[TRY IT] Could you please write out each line of the records exactly, minus the pictures?

[RECORDS]
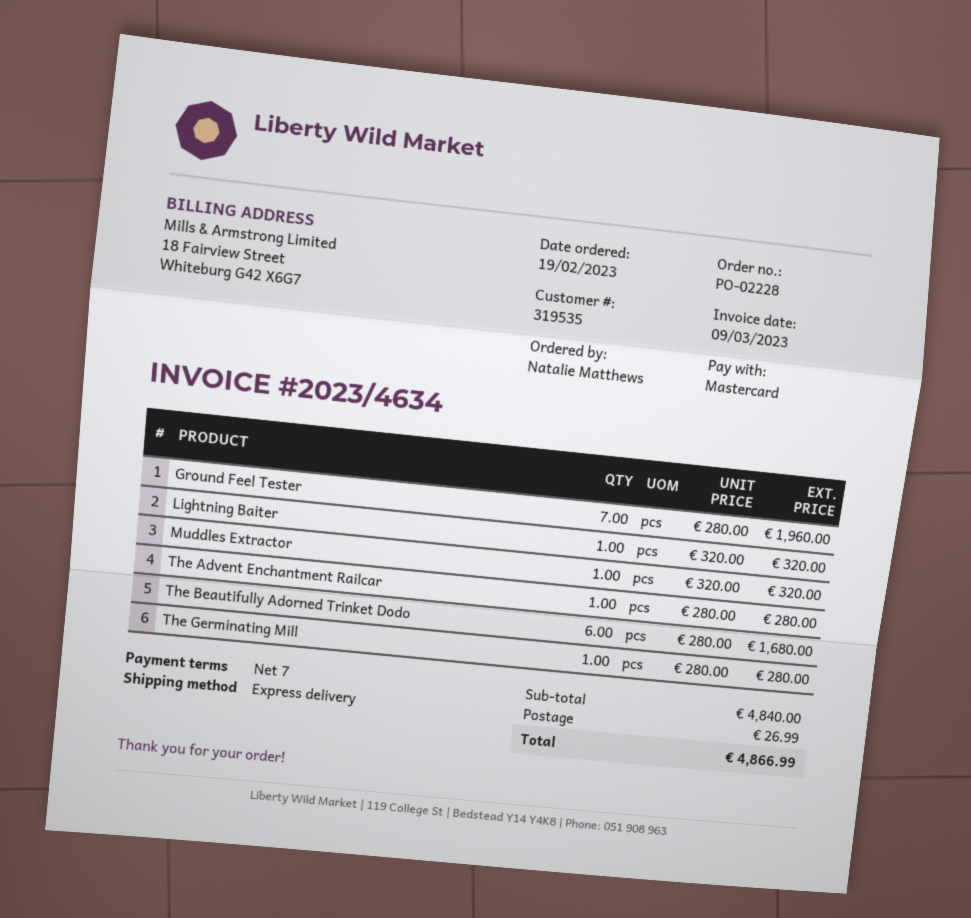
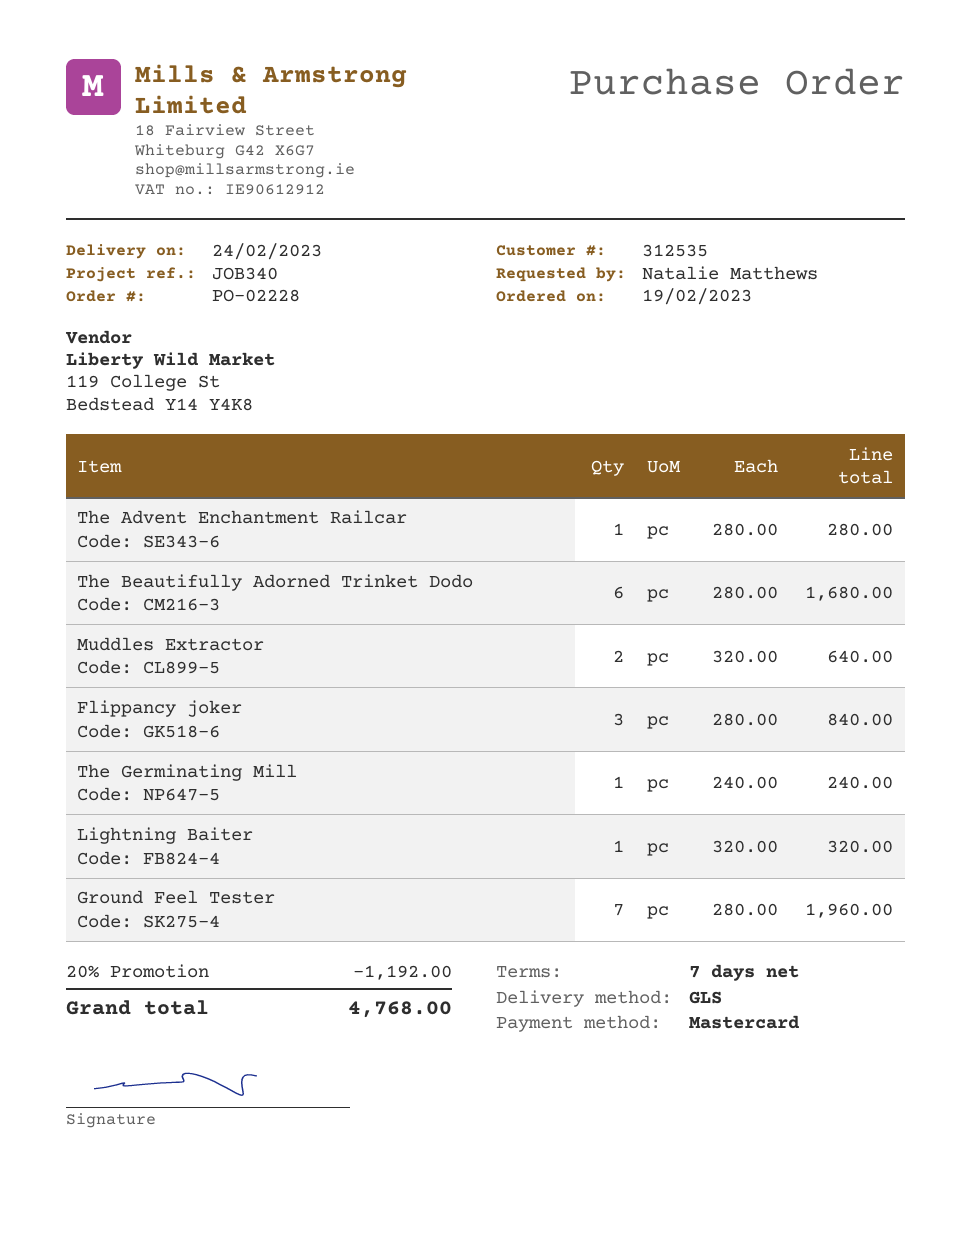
customer number: 319535 -> 312535
shipping method: express -> GLS
Muddles Extractor: 1 x 320.00 = 320.00 -> 2 x 320.00 = 640.00
The Germinating Mill: 1 x 280.00 = 280.00 -> 1 x 240.00 = 240.00
Flippancy joker: none -> 3 x 280.00 = 840.00
discount: none -> 20% = 1192.00
shipping: 26.99 -> none
total: 4866.99 -> 4768.00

[RESULT]
customer number: 319535 -> 312535
shipping method: express -> GLS
Muddles Extractor: 1 x 320.00 = 320.00 -> 2 x 320.00 = 640.00
The Germinating Mill: 1 x 280.00 = 280.00 -> 1 x 240.00 = 240.00
Flippancy joker: none -> 3 x 280.00 = 840.00
discount: none -> 20% = 1192.00
shipping: 26.99 -> none
total: 4866.99 -> 4768.00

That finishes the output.